Noel Tierney had furnished his office to put his patients at ease. Low lighting, tabletop water feature, soothing colors, strategically placed boxes of Kleenex, and an honest-to-God crackling and popping fireplace—all to make people feel warm and fuzzy and comforted.

Ian was none of the above.

He was former military, ex-cop, and presently wound tighter than a spring.

“Ian and Mac, go on in,” Dr. Tierney said from down the hall. “I’ll be right there.”

SPI headquarters was completely underground. Dr. Tierney loved plants. Plants loved sunlight. Not to be deterred, he had brought in glow lights. It didn’t help. Bless his environmental-loving, nurturing heart, but the man had a black thumb. The only thriving plants were in his drawings that he’d decorated his office with. But to his credit, he never gave up on his plants, and he extended that same determination to his patients.

“Please be seated and make yourselves comfortable,” Dr. Tierney said, closing the door behind us.

Ian and I chose chairs. Dr. Tierney sat next to me and across from Ian, leaving the chair between them empty.

Good move.

I half raised my hand. “Dr. Tierney, I have a question.”

“You can ask it on one condition.”

“What’s that?”

“Call me Noel, both of you. Dr. Tierney is my mother.”

I smiled. “Done.” I inclined my head toward the fireplace. “That. How the heck?”

“The flames are an illusion. One of our mages set it up for me. While it doesn’t put off any heat, it also doesn’t make any mess or require tending.”

“I feel cheated. Our conference room only has folding chairs and a whiteboard.”

I was trying to help Ian relax. It was obvious he felt uncomfortable, even though Noel didn’t have a notepad, pen, or a file with Ian’s psychological profile in front of him.

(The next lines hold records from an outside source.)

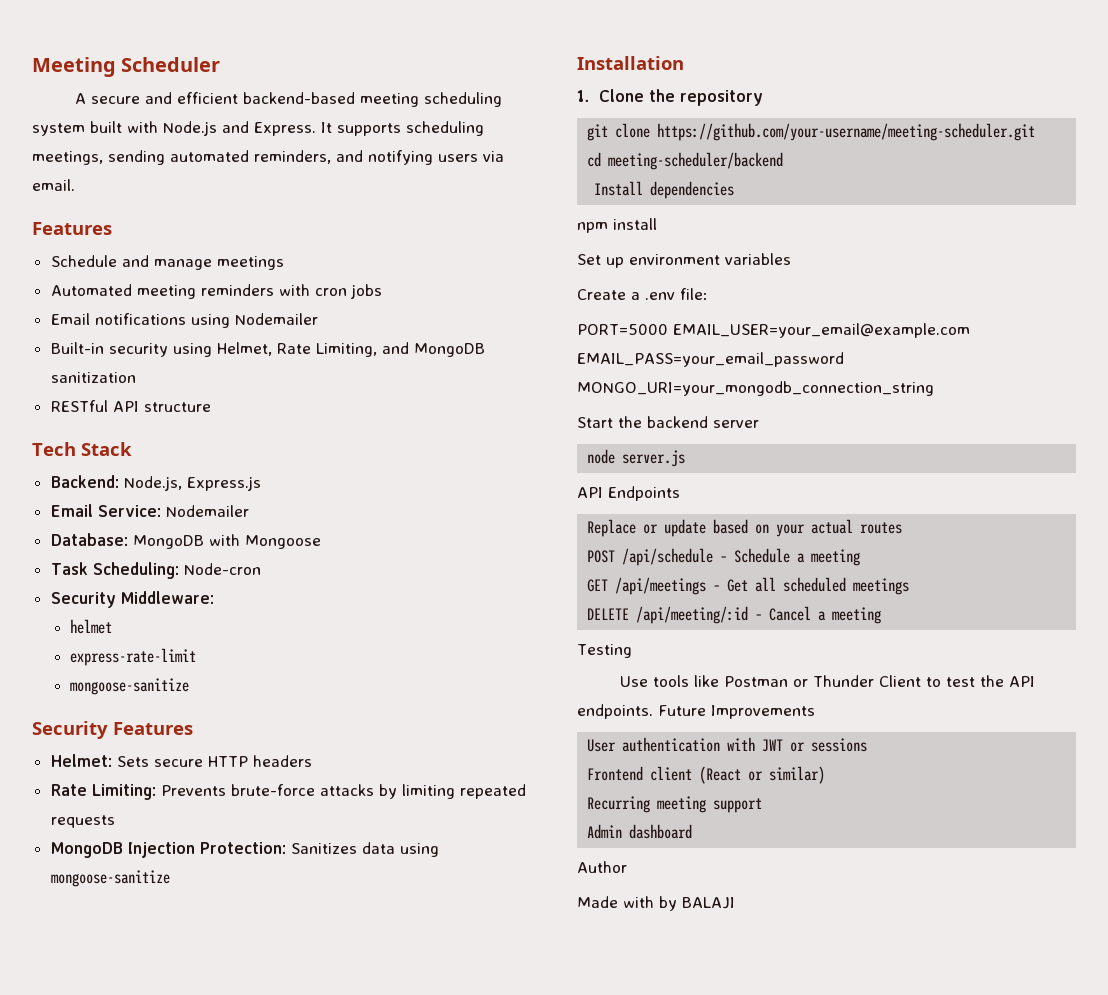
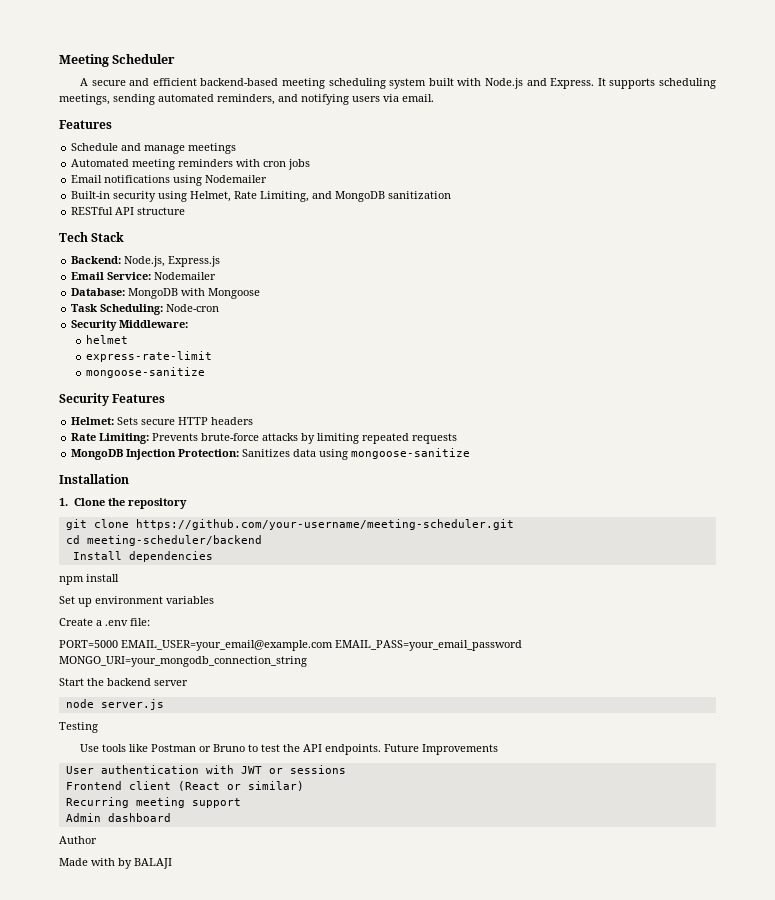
- API Endpoints
- Replace or update based on your actual routes
- POST /api/schedule – Schedule a meeting
- GET /api/meetings – Get all scheduled meetings
- DELETE /api/meeting/:id – Cancel a meeting
- Use tools like Postman or Thunder Client to test the API endpoints.
+ Use tools like Postman or Bruno to test the API endpoints.

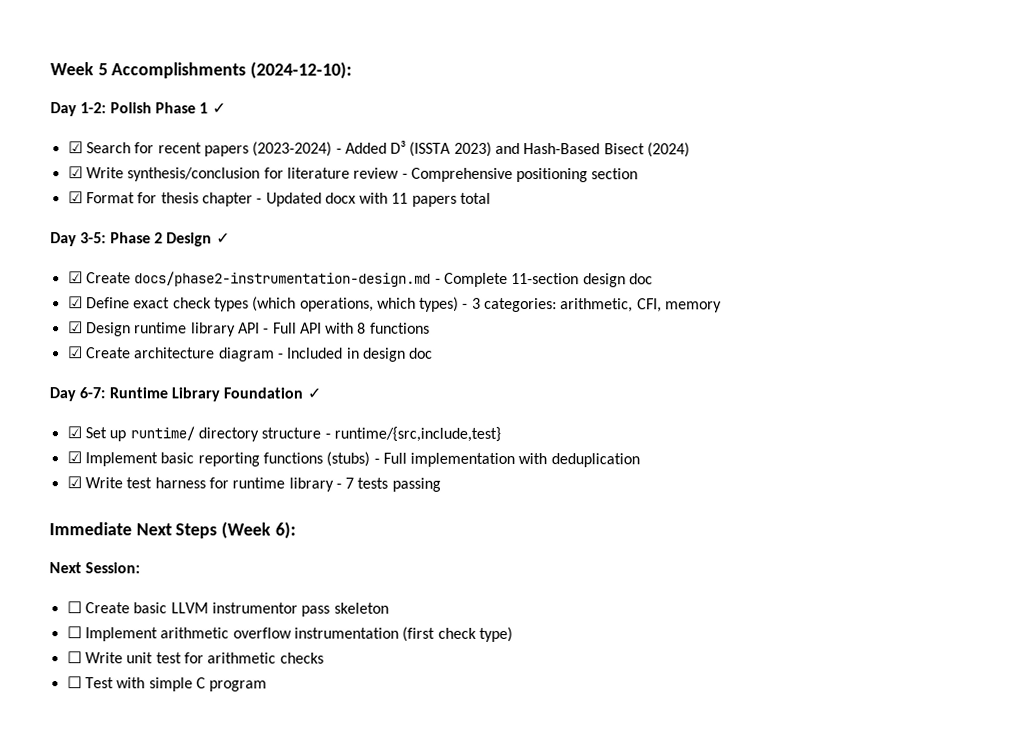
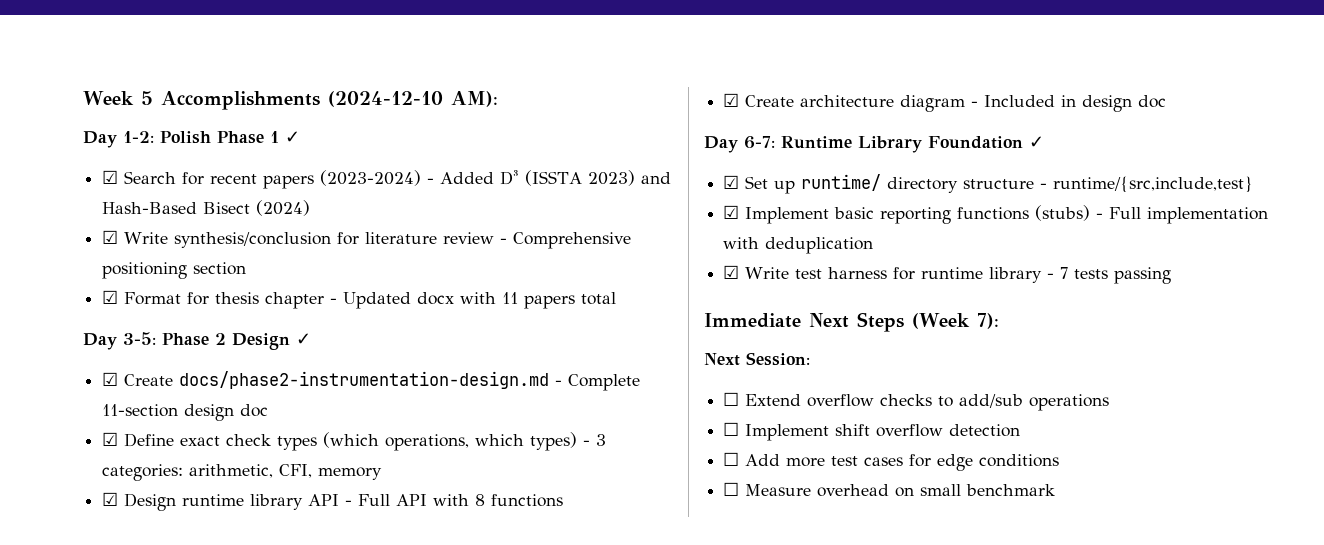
- Week 5 Accomplishments (2024-12-10):
+ Week 5 Accomplishments (2024-12-10 AM):
- Immediate Next Steps (Week 6):
+ Immediate Next Steps (Week 7):
- ☐ Create basic LLVM instrumentor pass skeleton
- ☐ Implement arithmetic overflow instrumentation (first check type)
- ☐ Write unit test for arithmetic checks
- ☐ Test with simple C program
+ ☐ Extend overflow checks to add/sub operations
+ ☐ Implement shift overflow detection
+ ☐ Add more test cases for edge conditions
+ ☐ Measure overhead on small benchmark

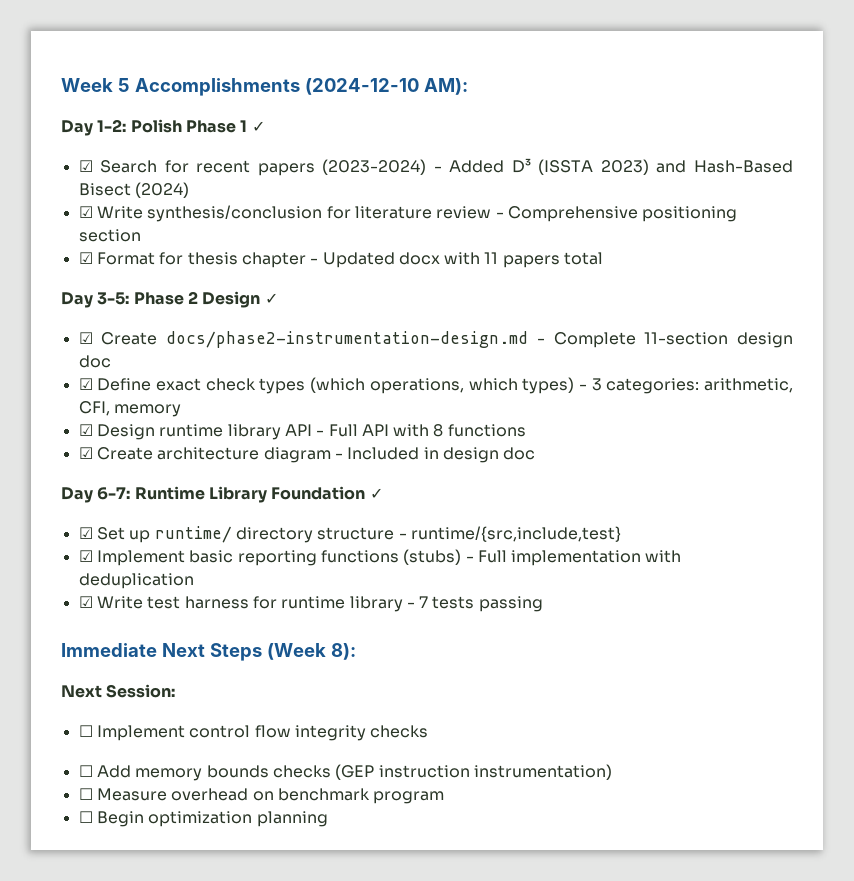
- Immediate Next Steps (Week 7):
+ Immediate Next Steps (Week 8):
- ☐ Extend overflow checks to add/sub operations
- ☐ Implement shift overflow detection
- ☐ Add more test cases for edge conditions
- ☐ Measure overhead on small benchmark
+ ☐ Implement control flow integrity checks
+ ☐ Add memory bounds checks (GEP instruction instrumentation)
+ ☐ Measure overhead on benchmark program
+ ☐ Begin optimization planning

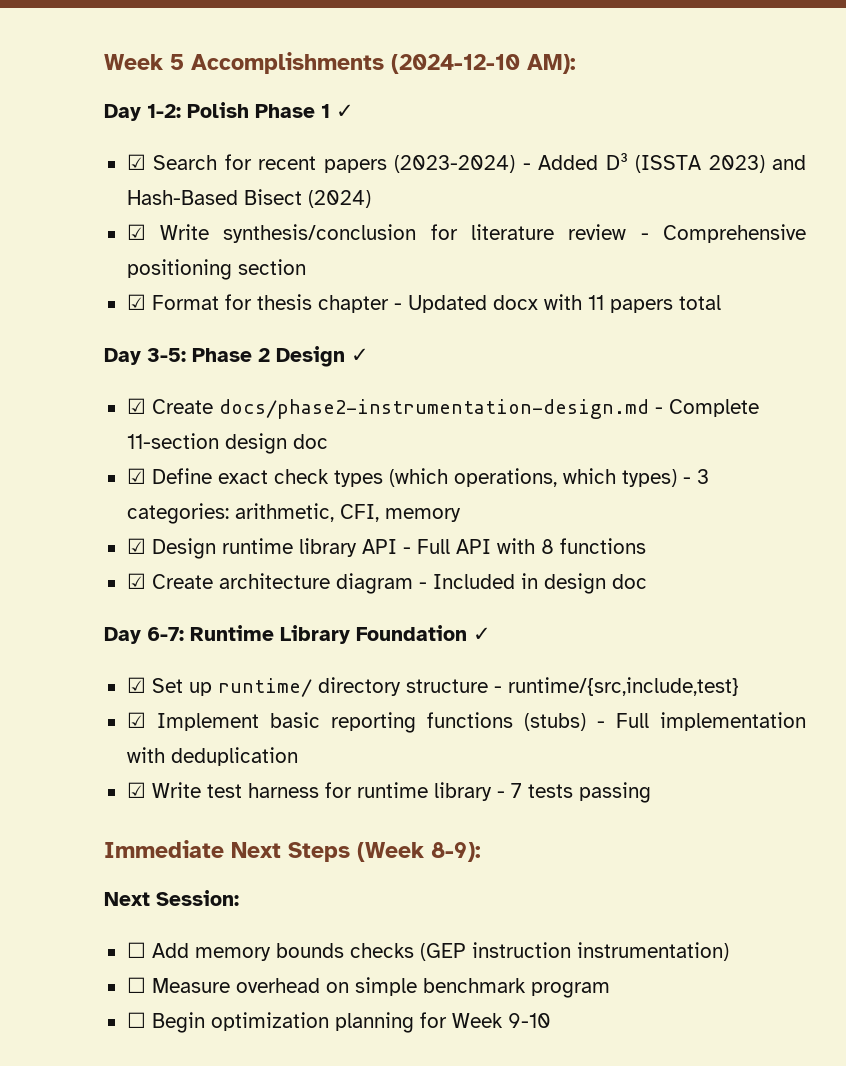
- Immediate Next Steps (Week 8):
+ Immediate Next Steps (Week 8-9):
- ☐ Implement control flow integrity checks
- ☐ Measure overhead on benchmark program
+ ☐ Measure overhead on simple benchmark program
- ☐ Begin optimization planning
+ ☐ Begin optimization planning for Week 9-10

Noel leaned forward, his hands lightly clasped in front of him.

“Before we discuss the dreams that have been bothering you, tell me more about this creature.”

“Where would you like me to start?” Ian asked.

“The beginning is usually a good place.”

Ian snorted. “Not for me.”

“I understand,” Noel said. “What would be helpful for me is whether you recognized this creature—on any level—when you first saw him. A fleeting sense of familiarity, perhaps?”

“Should I have?”

“That is for you to tell me. Did you sense that he knew you?”